When I first moved to Boston, I knew I wanted to direct theater and possibly teach, but was so unsure of what path to take to get me there and who I was. It took a lot of different jobs, friends, events, and missteps to finally find and understand who I am as an artist and human and how to approach it in a successful and financially stable way. My work comes from the perspective of a theater artist but specifically a director, teaching artist, dramaturge, writer, and producer. I have worn many hats and have learned so much from wearing them and hope these things can help you to your path of being an artist.
1. Email and reach out to the people that inspire you!
Cold email those people you are constantly looking up to, ask them to a virtual hang, socially distanced walk. There is no harm in making the ask. If they respond great! If they don’t, move on to the next and let it go. Most of the time they probably are too busy to read it and mean they just don’t have the capacity or time. All that means for you is to keep moving on to the next. It’s always great to have a community of people you can reach out to. Everyone has a special thing that can help to give you a better idea of what you want and how to get it.
2. It’s a rollercoaster ride, so hold on.
Being an artist is hard — it’s not easy, especially if you’re an artist that doesn’t have financial freedom. Whether you’re working a 9-5 and doing shows at night, or working in one field while trying to transition to another, bumps and obstacles will come in the way. It’s not you, that’s the journey: just buckle in, figure out what are the ways you can deal/how to deal when things like that come up. I love roller coasters, and even though they’re scarier they’re so much fun, and sometimes that’s how I’ve felt as an artist. It’s all scary and new and foreign but it can be so fun. If you like roller coasters, of course.
3. It’s ok to say yes to everything, just understand what that means.

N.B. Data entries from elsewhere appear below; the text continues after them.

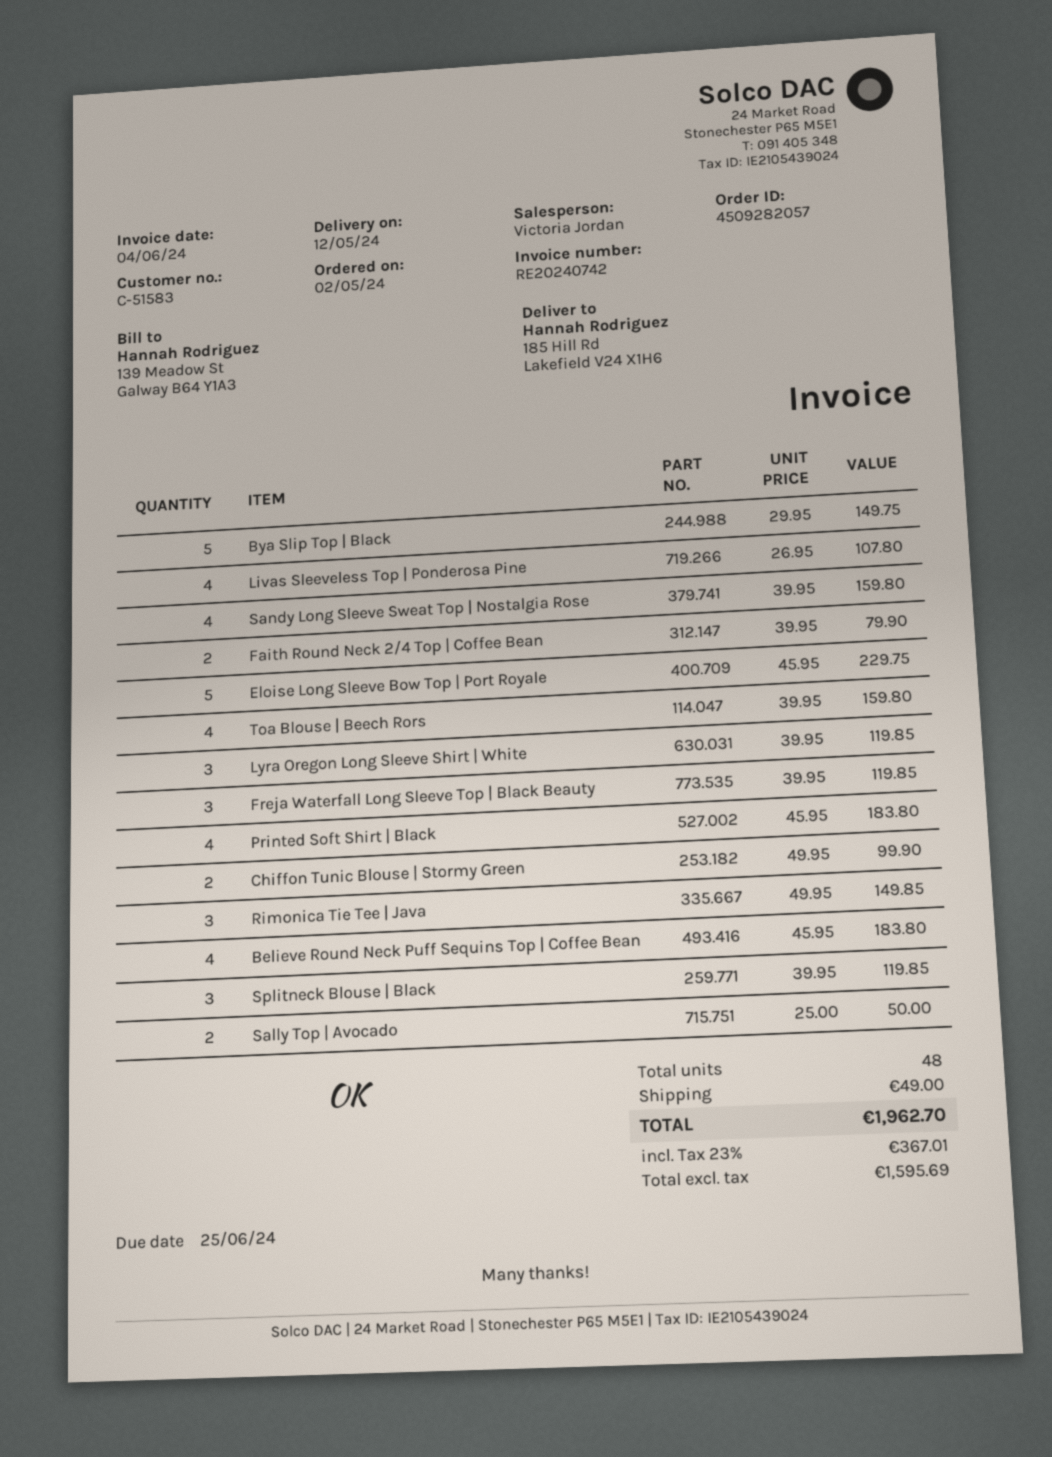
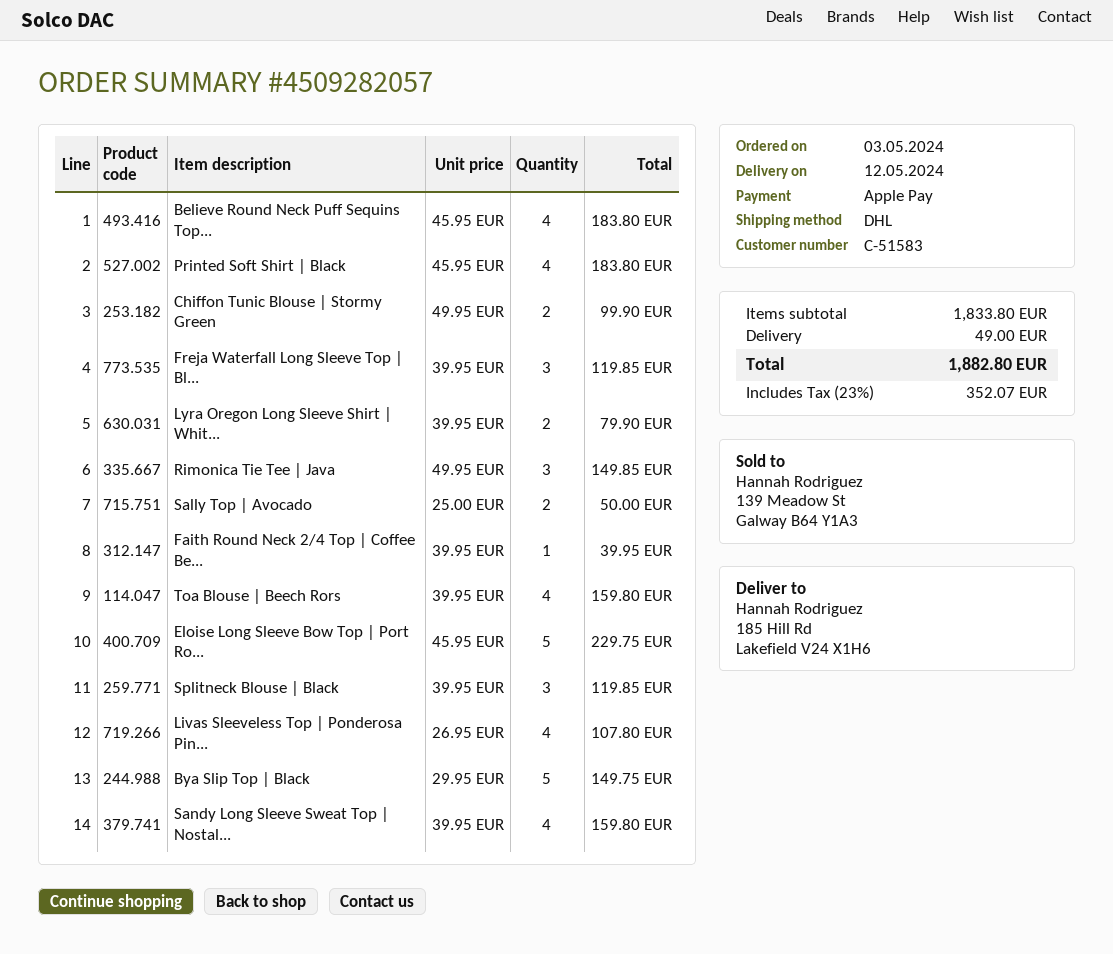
order date: 2024-05-02 -> 2024-05-03
Faith Round Neck 2/4 Top | Coffee Bean: 2 x 39.95 = 79.90 -> 1 x 39.95 = 39.95
Lyra Oregon Long Sleeve Shirt | White: 3 x 39.95 = 119.85 -> 2 x 39.95 = 79.90
tax: 23% = 367.01 -> 23% = 352.07
total: 1962.70 -> 1882.80

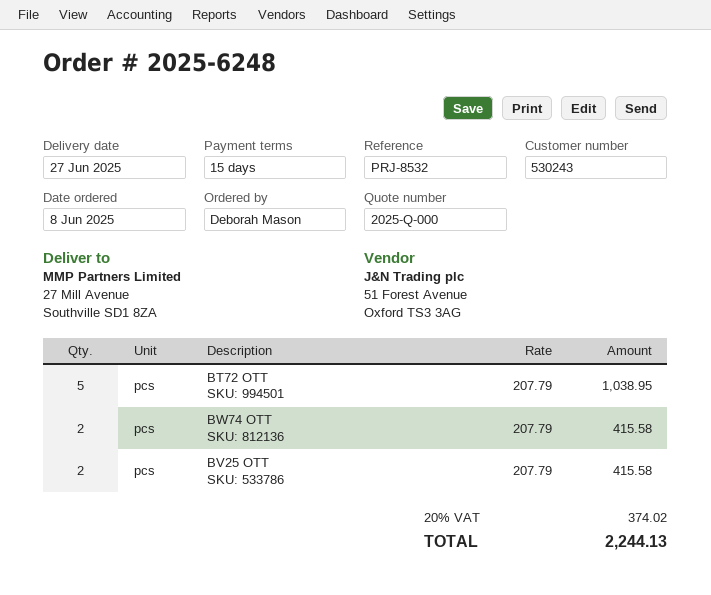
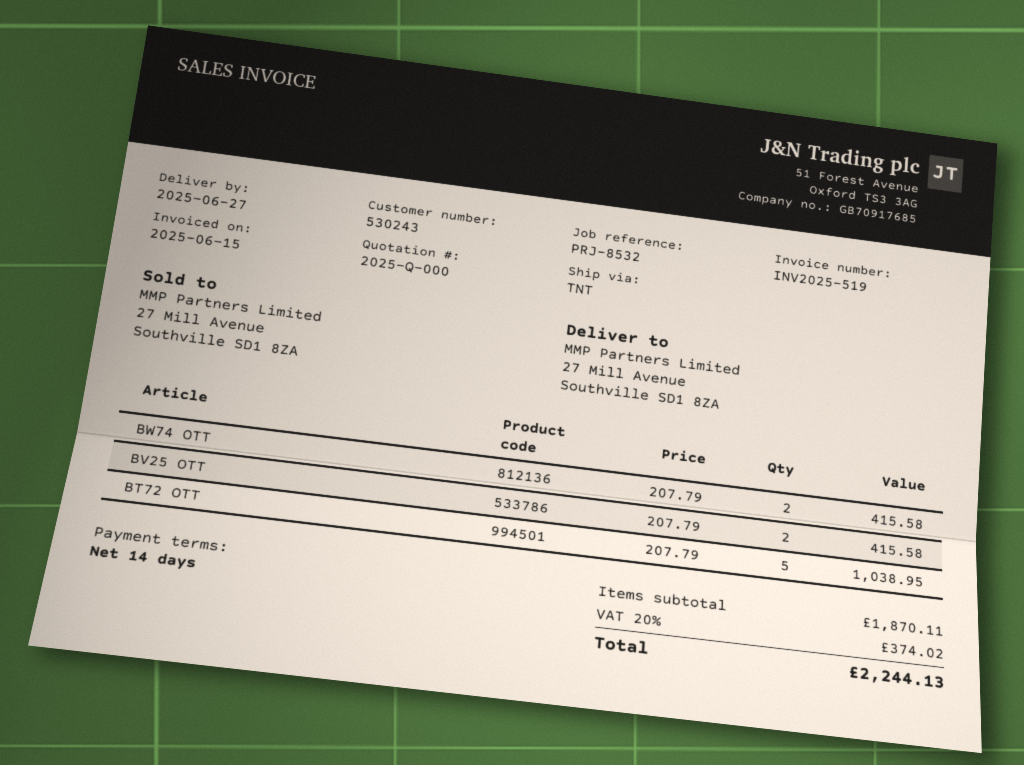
payment terms: 15 days -> 14 days

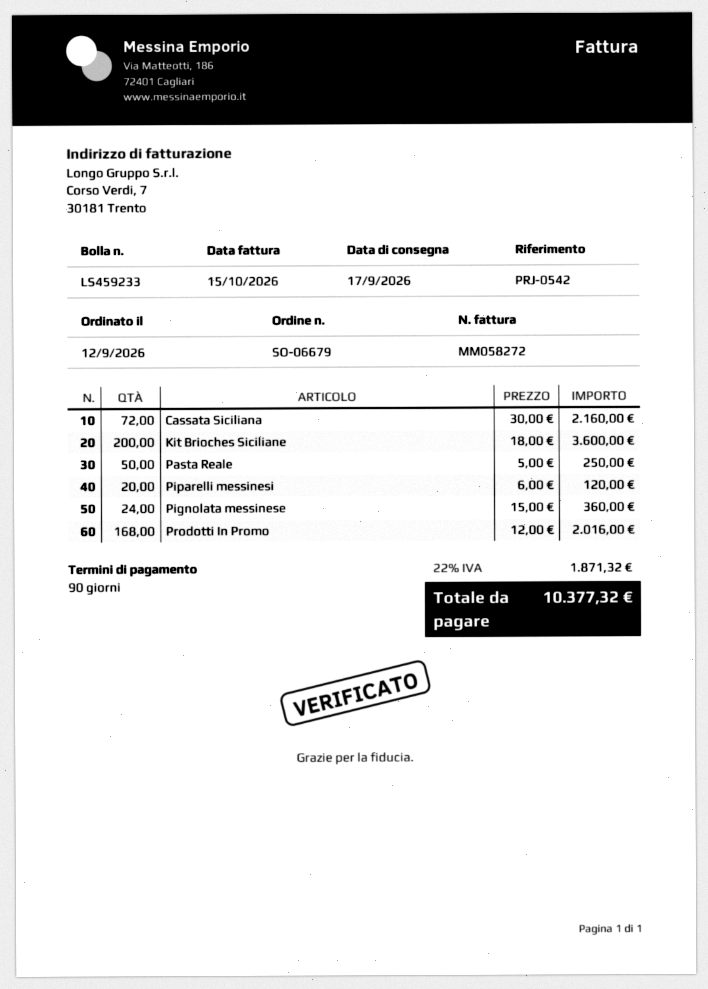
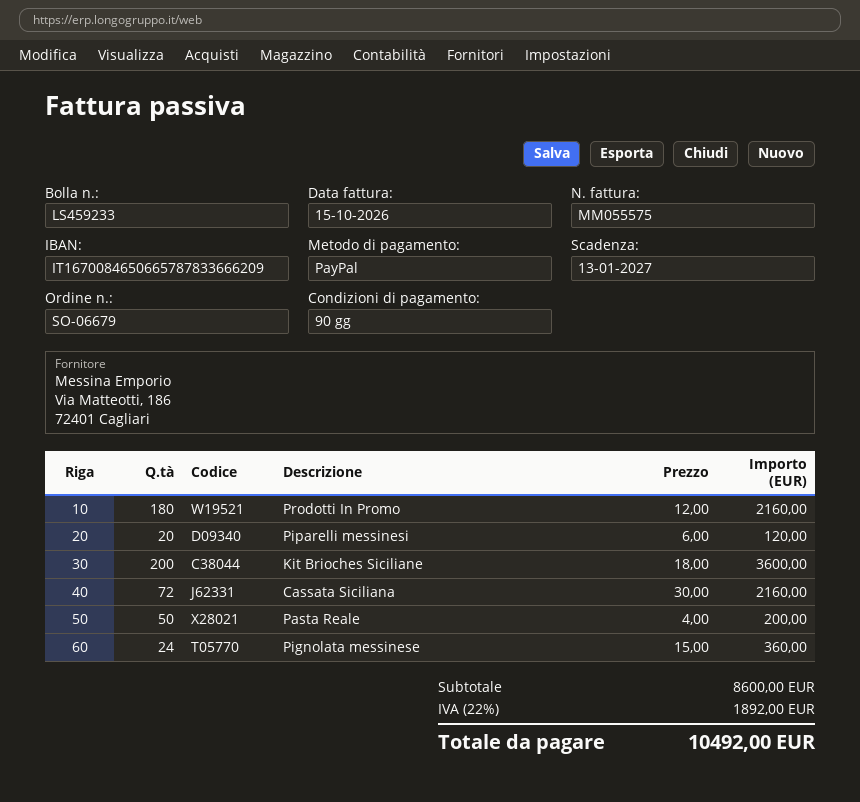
invoice number: MM058272 -> MM055575
Pasta Reale: 50 x 5.00 = 250.00 -> 50 x 4.00 = 200.00
Prodotti In Promo: 168 x 12.00 = 2016.00 -> 180 x 12.00 = 2160.00
tax: 22% = 1871.32 -> 22% = 1892.00
total: 10377.32 -> 10492.00

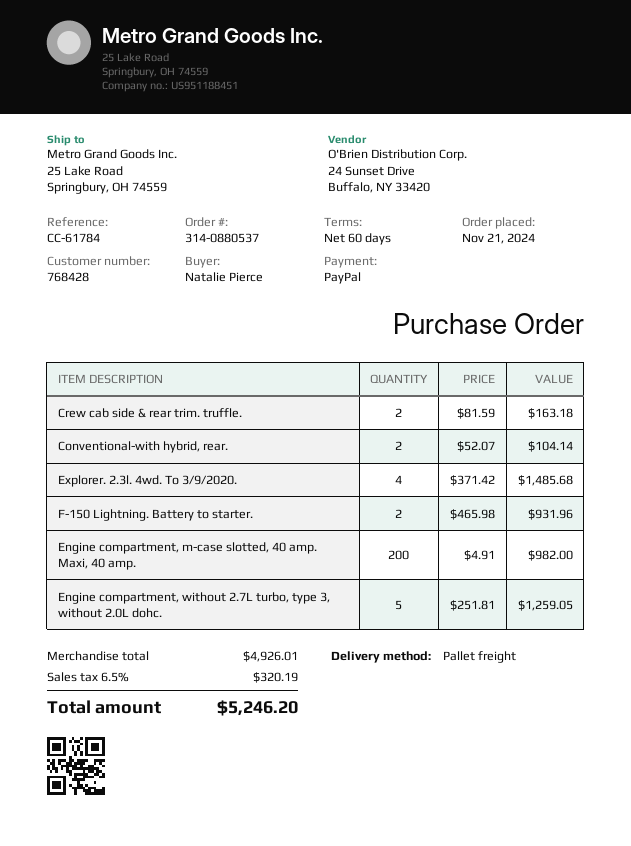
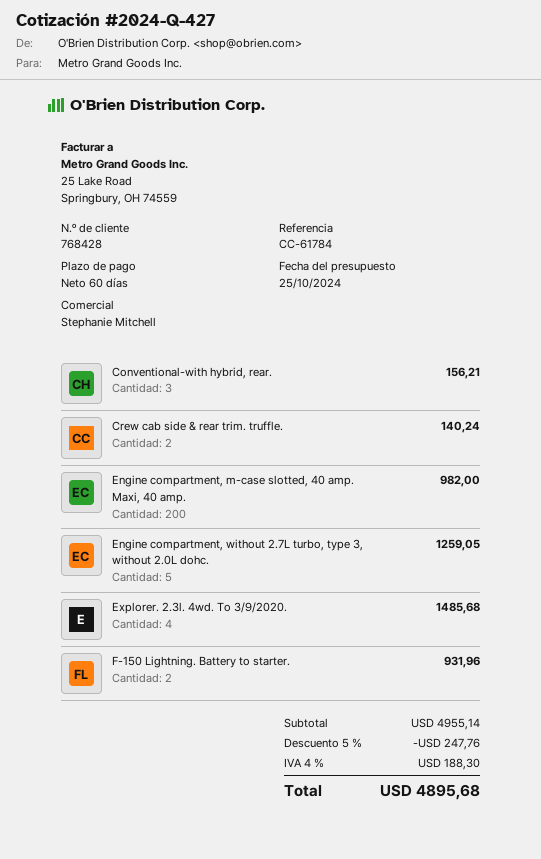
Crew cab side & rear trim. truffle.: 2 for 163.18 -> 2 for 140.24
Conventional-with hybrid, rear.: 2 for 104.14 -> 3 for 156.21
subtotal: 4926.01 -> 4955.14
discount: none -> 5% = 247.76
tax: 6.5% = 320.19 -> 4% = 188.30
total: 5246.20 -> 4895.68

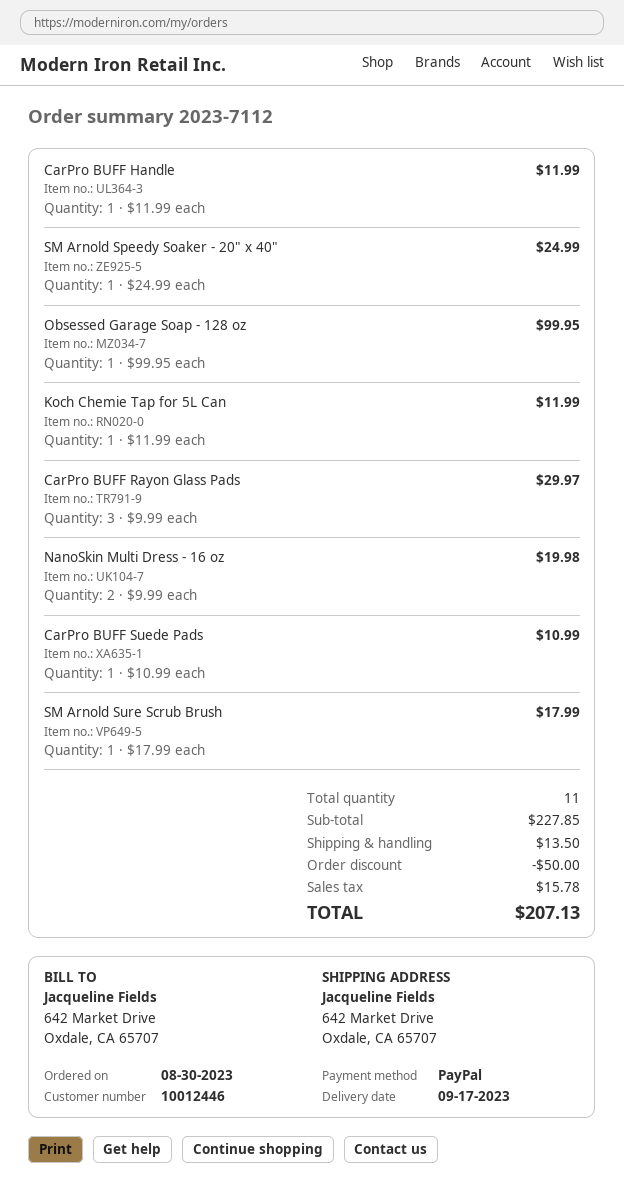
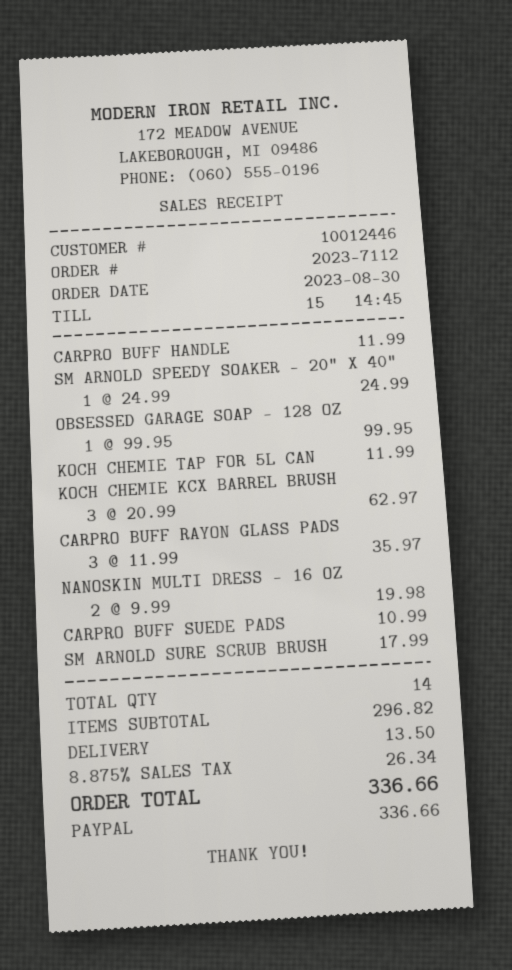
CarPro BUFF Rayon Glass Pads: 3 x 9.99 = 29.97 -> 3 x 11.99 = 35.97
KOCH CHEMIE KCX BARREL BRUSH: none -> 3 x 20.99 = 62.97
total quantity: 11 -> 14
subtotal: 227.85 -> 296.82
discount: 50.00 -> none
tax: 15.78 -> 26.34
total: 207.13 -> 336.66

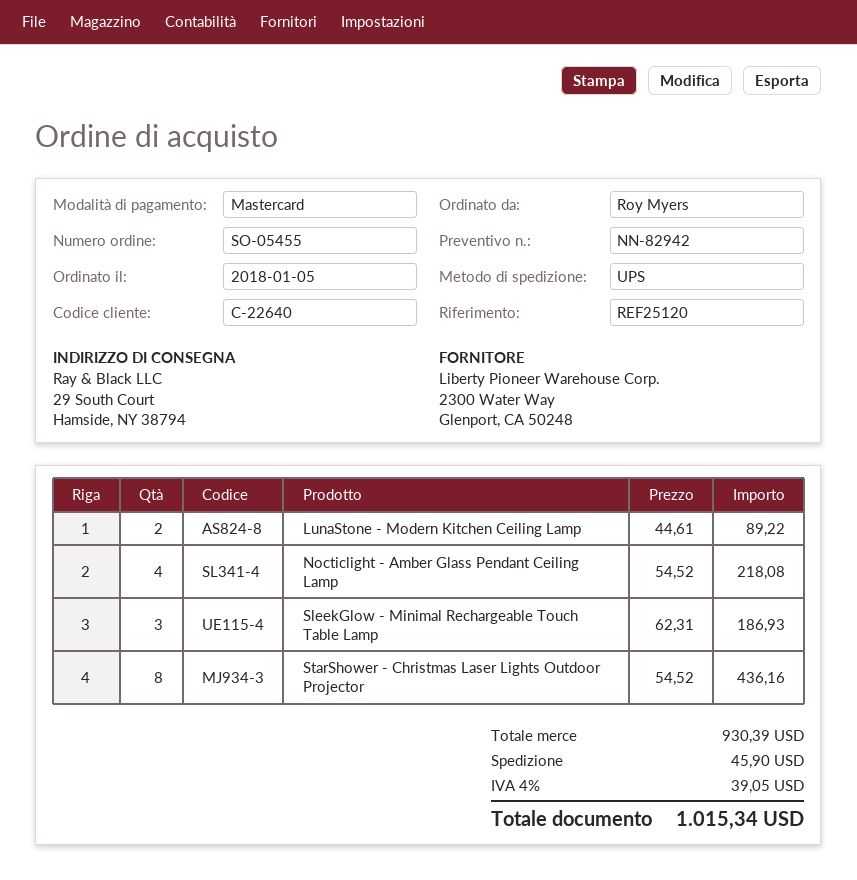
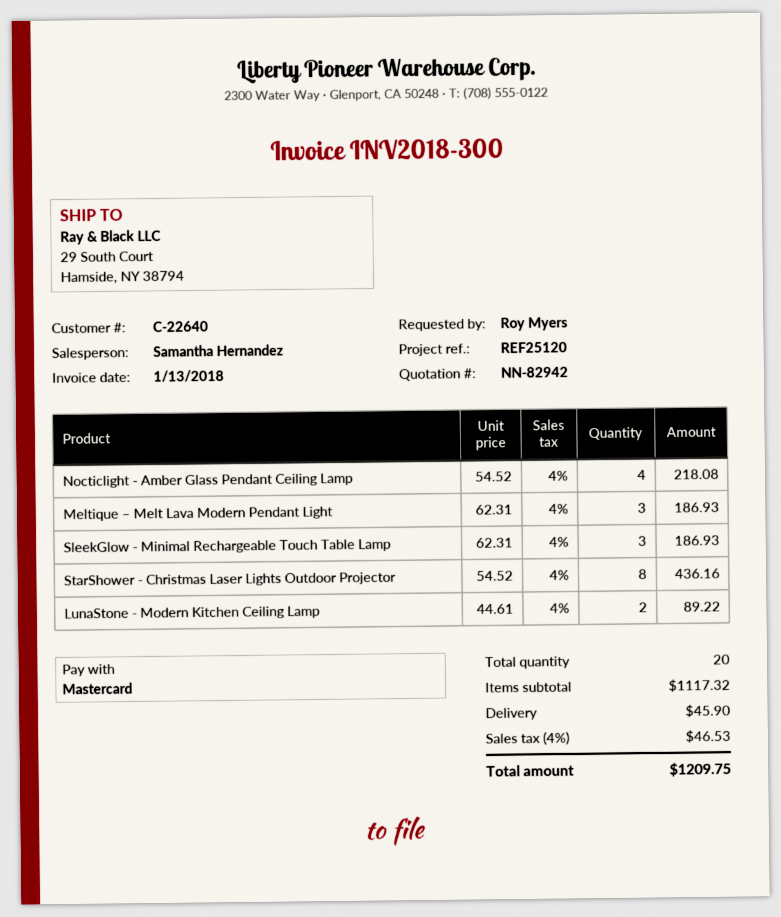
Meltique – Melt Lava Modern Pendant Light: none -> 3 x 62.31 = 186.93
subtotal: 930.39 -> 1117.32
tax: 4% = 39.05 -> 4% = 46.53
total: 1015.34 -> 1209.75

I don’t know about you, but I remember in college being told the importance to say yes to every opportunity that comes your way. Get in the room, no matter what. Though I am here for that, because I did that, I think it’s also important to really think about what that means not just for your resume but for your life at the moment and maybe the future if that gig or opportunity may change your current situation. I always try to do a pro and con list, really lay out the possibilities, and understand/establish with myself the decision I’m making and why. Now of course it’s easier said than done, but it’s important to know that it’s ok to say no if you really want to. And it’s also ok to say yes if you feel like it’s right. It’s about what’s best for you, and sometimes that may mean saying no even when you don’t want to.
On set for ‘TJ Loves Sally 4 Ever” at SpeakEasy Stage | Photo by Dwayne Mitchell
4. ‘To 9-5 or not to 9-5?’— A survival job does not diminish your artistry.
In theater school, no one told me the very harsh reality of how many artists must have other sources of income outside of their artistry to survive. This isn’t a new idea but it’s definitely a thing I didn’t hear enough about. This doesn’t exclude other artists as well whether your artistry is dance, writing, music, visual art, or any other craft. All artists will encounter this similar feeling of how to afford to live and be an artist. My first job was an apprenticeship at the Huntington Theatre. I HAD to work at the box office while working over 40 hours a week to just make enough to afford my rent, utilities, hummus turkey sandwiches for lunch, and my commuter rail pass from Lowell to Boston. To this day I still have multiple streams of income because we live in an economy that does not support the lifestyle of an artist. The hard yet beautiful truth of artistry is making several sources of income connected to the work you do. There’s a reason why I’m a director, educator, dramaturge, and collaborator.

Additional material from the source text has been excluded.